The primary goals of preoperative management in kidney transplantation are to optimize the patient’s metabolic state and prepare them for surgery through diet adjustments, necessary dialysis, and tailored medical treatment. This phase also involves comprehensive infection screening and patient education about the surgical procedure and postoperative care to improve outcomes and adherence.
Medical Management
A comprehensive evaluation is required for both the living donor and the recipient to identify and mitigate any potential complications. Compatibility tests, including blood typing, tissue typing, and antibody screening, are performed to assess immunological compatibility. To minimize postoperative infection risk, both the donor and recipient must be free of active infections before surgery.
Psychosocial Assessments
Psychosocial assessments play a crucial role in preoperative management. For recipients, these evaluations help identify coping mechanisms, social support, financial readiness, and psychiatric history, as immunosuppressive therapy, including corticosteroids, can worsen pre-existing mental health conditions. Donors also undergo psychosocial evaluations to confirm informed consent, autonomy, and psychological readiness, ensuring they are well-prepared and free from coercion.
For living donors, a laparoscopic nephrectomy is typically performed, which is minimally invasive and reduces blood loss, postoperative pain, recovery time, and hospital stay. During nephrectomy, the kidney is carefully removed, flushed with a chilled, sterile electrolyte solution, and prepared for transplantation. In rare cases, an open nephrectomy may be required, necessitating a lateral positioning and an incision near the eleventh rib for optimal kidney access.
For the recipient, the donated kidney is placed extraperitoneally in the iliac fossa, typically on the right side, to facilitate surgical access and reduce potential complications. Rapid revascularization is essential to minimize ischemic injury, so the donor’s renal artery and vein are anastomosed to the recipient’s internal or external iliac artery and external iliac vein, respectively. Once blood flow is restored, the transplanted kidney should regain a healthy pink color and firm texture and often begin producing urine almost immediately. The ureter is connected to the recipient’s bladder using ureteroneocystostomy, where it is tunneled into the bladder submucosa to minimize infection risk. A urinary catheter containing an antibiotic solution is often used to distend the bladder and support healing during the early postoperative phase. Typically, the procedure lasts between 3 and 4 hours.
Rejection of the transplanted kidney may occur at various stages post-transplant. Hyperacute rejection happens within 24 hours due to an immediate antibody-mediated response, often requiring kidney removal. Acute rejection arises within days to weeks and may manifest as elevated serum creatinine, fever, tenderness, malaise, and oliguria. It is managed with prompt immunosuppressive therapy, including agents such as tacrolimus, corticosteroids, or belatacept.
Medication Management
To prevent gastrointestinal complications associated with corticosteroid use, prophylactic medications such as H2-blockers such as famotidine or PPIs like omeprazole are prescribed. Since immunosuppressive regimens heighten the risk of infections, including gastrointestinal and urinary tract fungal infections, prophylactic antifungal therapy may be administered when clinically indicated.
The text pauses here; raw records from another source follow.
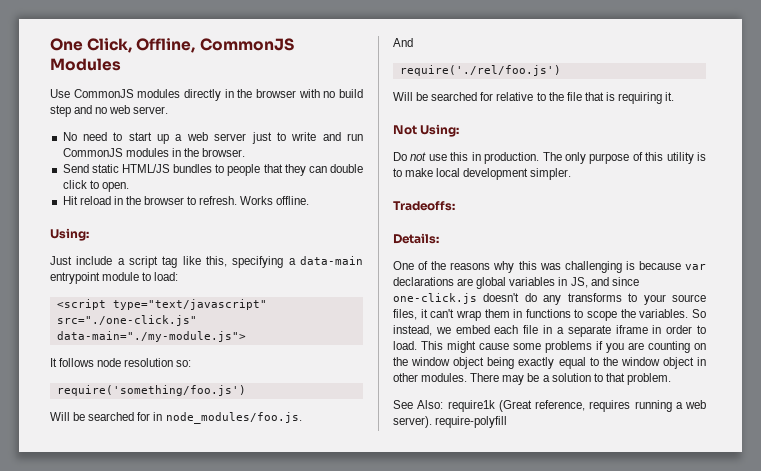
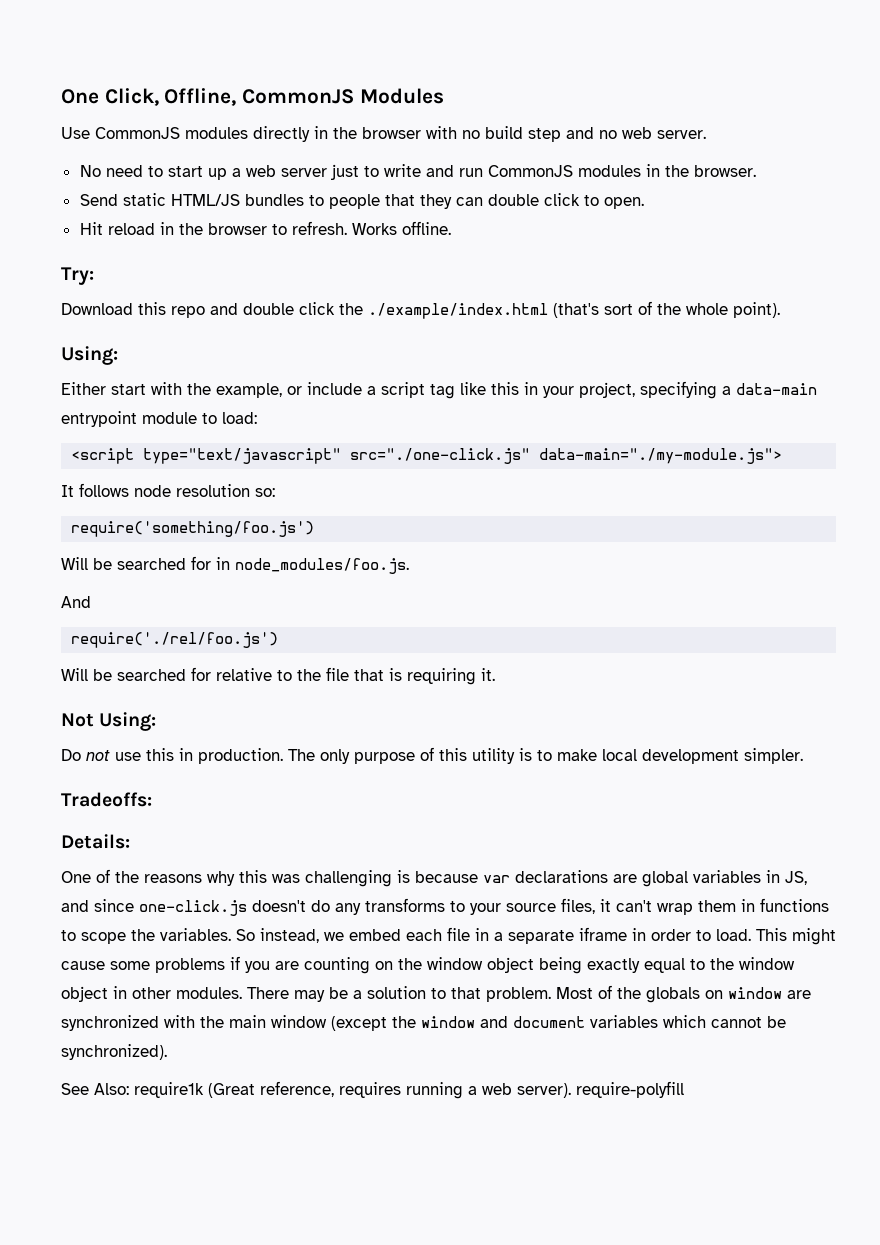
[50,228,89,241] [50,256,72,265] Using: // Just -> [61,267,94,285] [61,301,780,319] [61,346,118,365] [61,382,302,398] Try: // Download this repo and double click the ./example/index.html (that's sort of the whole point). // Using: // Either start with the example, or
[206,256,227,267] this, -> [491,382,635,398] this in your project,
(671, 379) none -> [556,985,811,1003] [61,1015,786,1031] [61,1044,167,1060] Most of the globals on window are synchronized with the main window (except the window and document variables which cannot be synchronized).

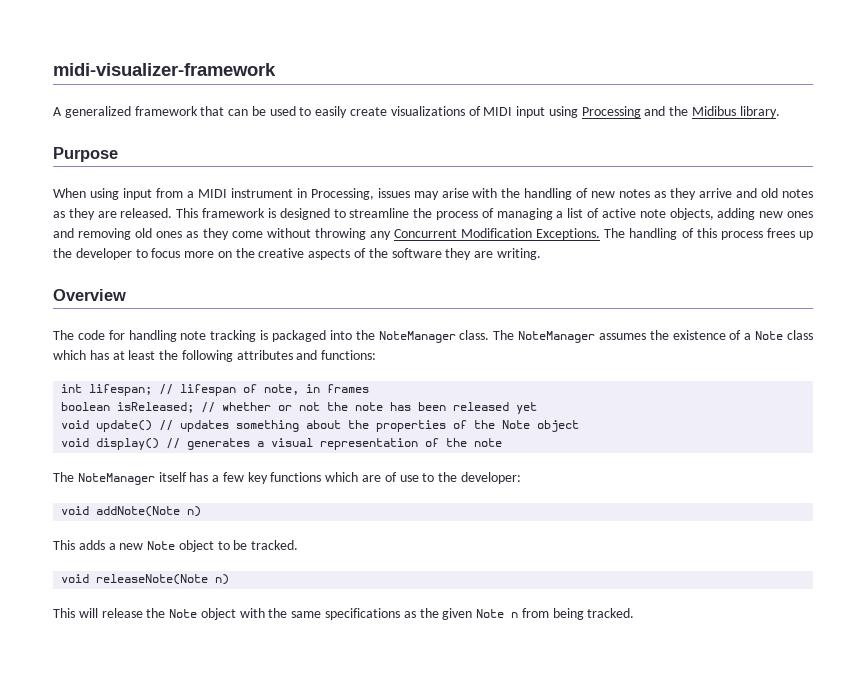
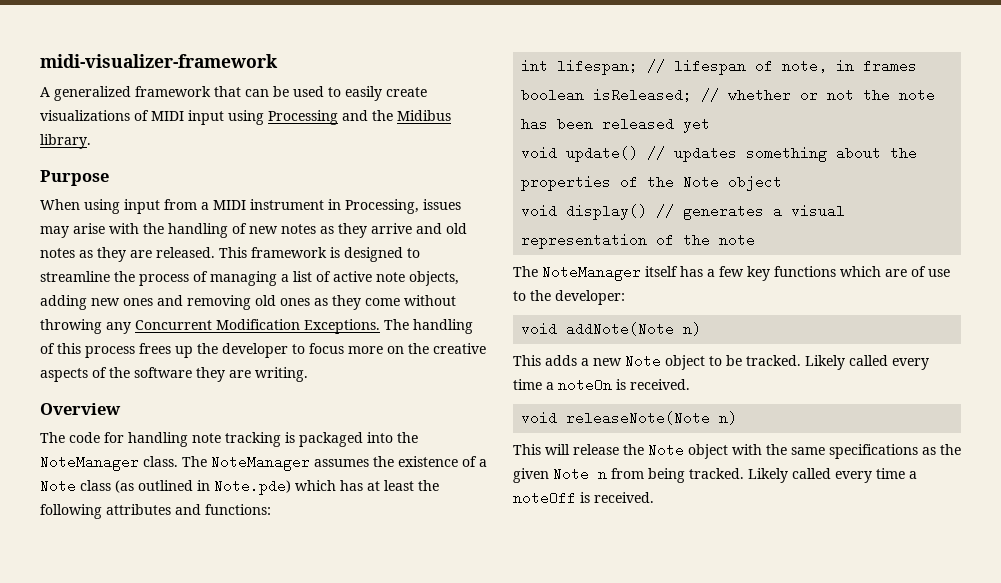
(814, 335) none -> [115,479,291,495] (as outlined in Note.pde)
(299, 545) none -> [805,355,929,370] [513,378,690,392] Likely called every time a noteOn is received.
(635, 613) none -> [748,468,917,483] [513,491,654,505] Likely called every time a noteOff is received.

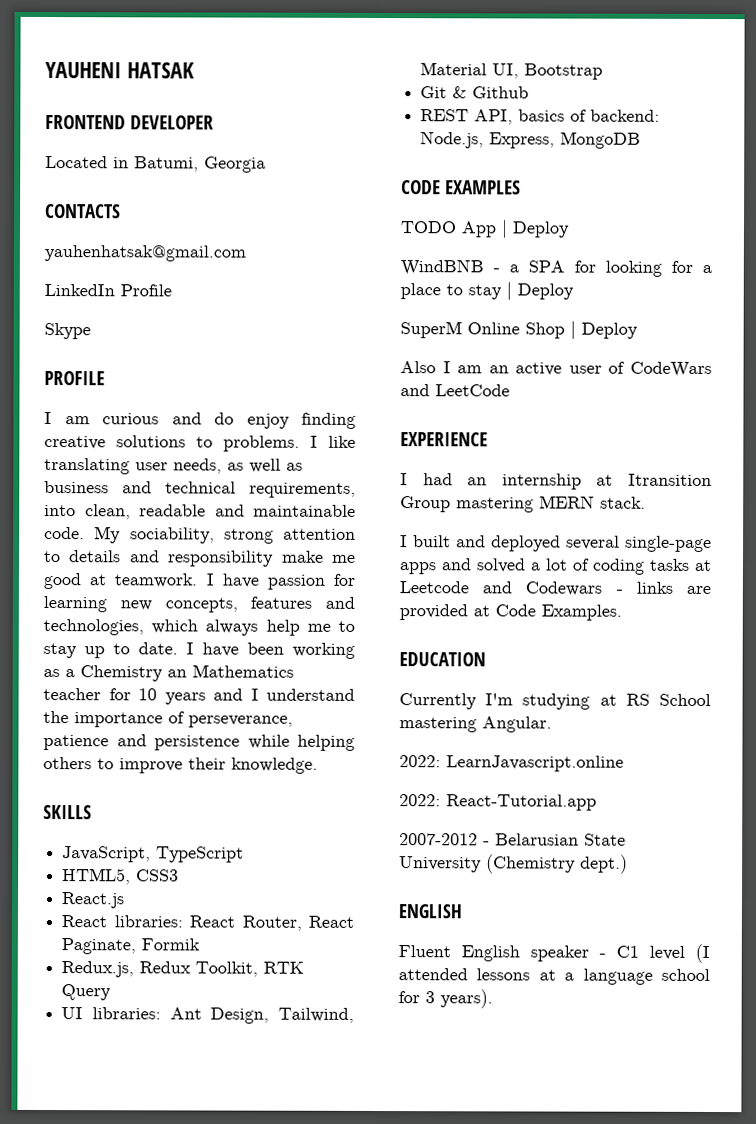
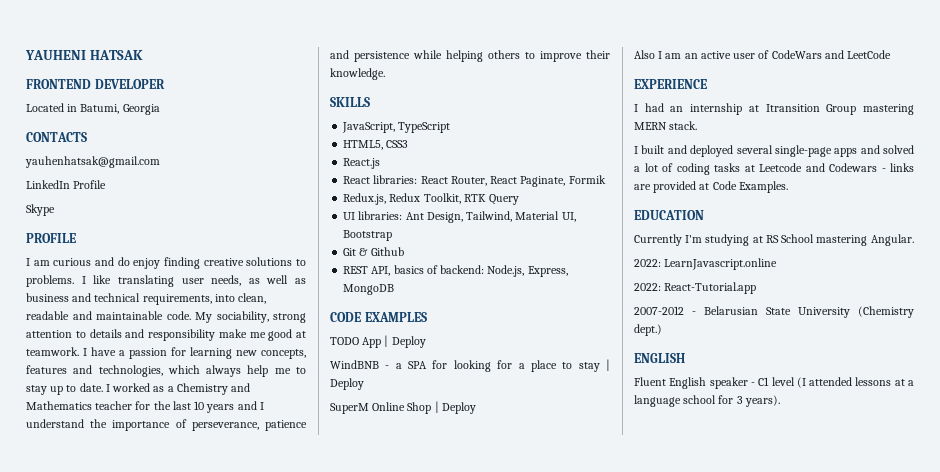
(259, 580) none -> [119,350,125,356] a
[202,642,355,659] have been working -> [112,383,151,392] worked
[167,669,187,678] an -> [231,383,251,392] and
(131, 694) none -> [153,401,191,410] the last

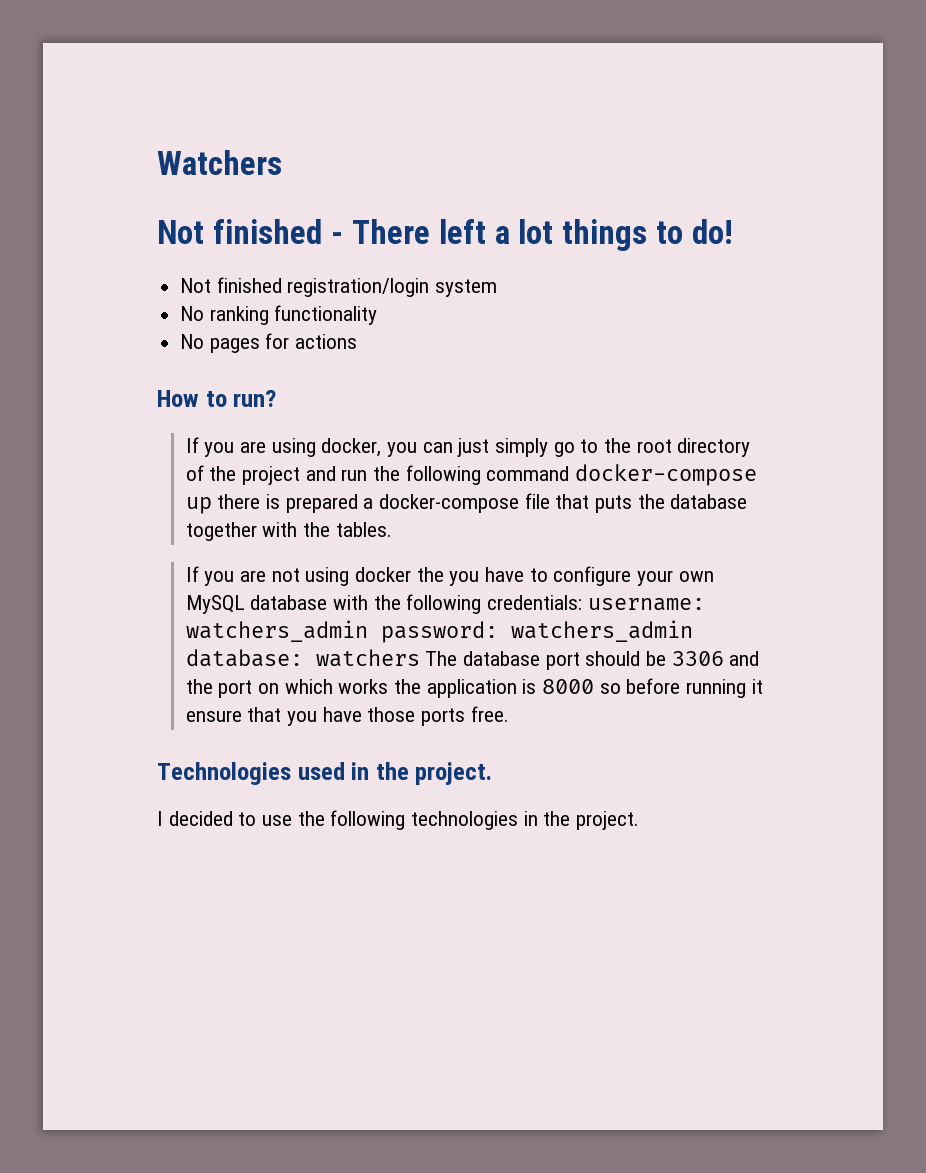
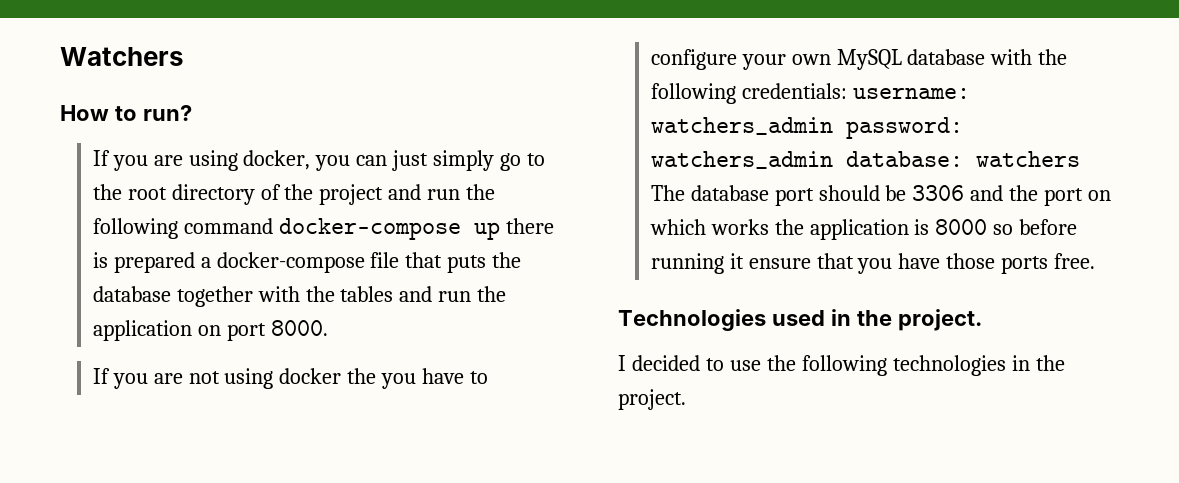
[157,219,734,251] [180,277,498,297] [180,305,378,325] [180,333,358,353] // Not finished - There left a lot things to do! // Not finished registration/login system // No ranking functionality // No pages for actions -> (184, 56) none
[335,522,392,537] tables. -> [340,286,507,302] [92,320,328,341] tables and run the application on port 8000.

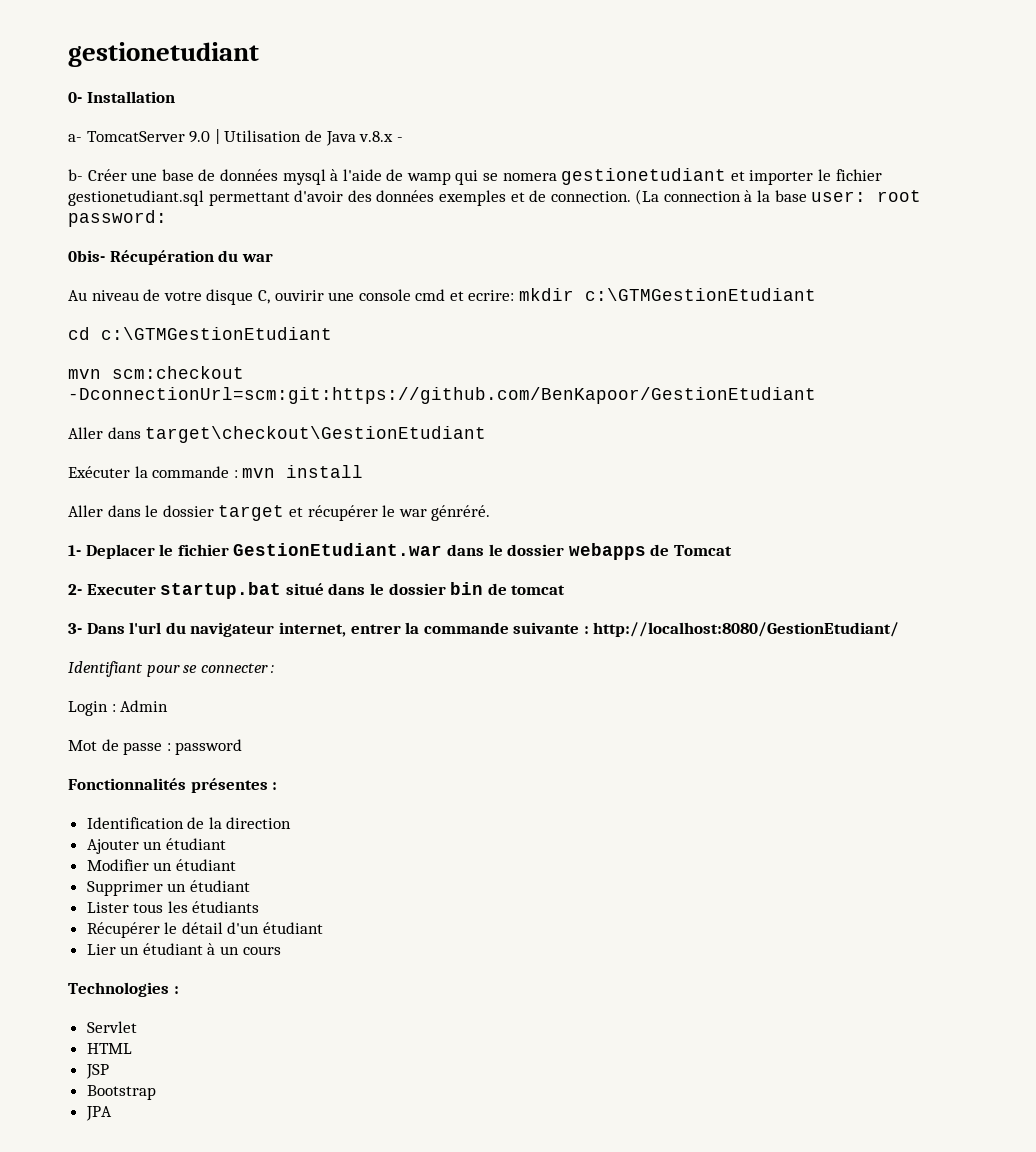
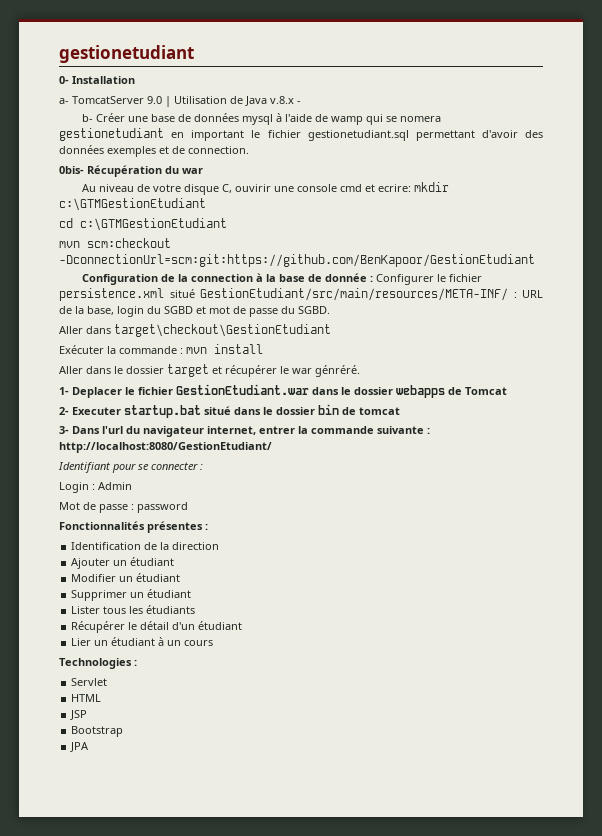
[730,170,814,185] et importer -> [171,130,245,141] en important
[635,189,922,205] [68,210,167,227] (La connection à la base user: root password: -> (249, 150) none
(816, 395) none -> [81,273,482,285] [59,288,543,301] [59,306,330,317] // Configuration de la connection à la base de donnée : Configurer le fichier persistence.xml situé GestionEtudiant/src/main/resources/META-INF/ : URL de la base, login du SGBD et mot de passe du SGBD.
Preoperative management for kidney transplantation involves optimizing the recipient's metabolic state through diet, dialysis, and infection control.
Both the donor and recipient undergo comprehensive assessments, including blood typing, tissue typing, antibody screening for compatibility, and psychological evaluations.
Laparoscopic nephrectomy is usually performed on living donors to reduce blood loss, pain, and recovery time. Rarely an open nephrectomy with a lateral incision near the eleventh rib is performed.
In the recipient, the kidney is positioned extraperitoneally in the right and left iliac fossa for access, with the donor's renal artery and vein connected to the recipient's iliac vessels.
Once blood flow resumes, the kidney should turn pink and may produce urine immediately.
Postoperative transplant rejection includes hyperacute rejection within 24 hours, potentially requiring kidney removal, and acute rejection within 3–14 days, marked by elevated creatinine, fever, and tenderness, managed with immunosuppressants like tacrolimus.
H2-blockers or PPIs are used prophylactically to prevent corticosteroid-induced gastrointestinal complications.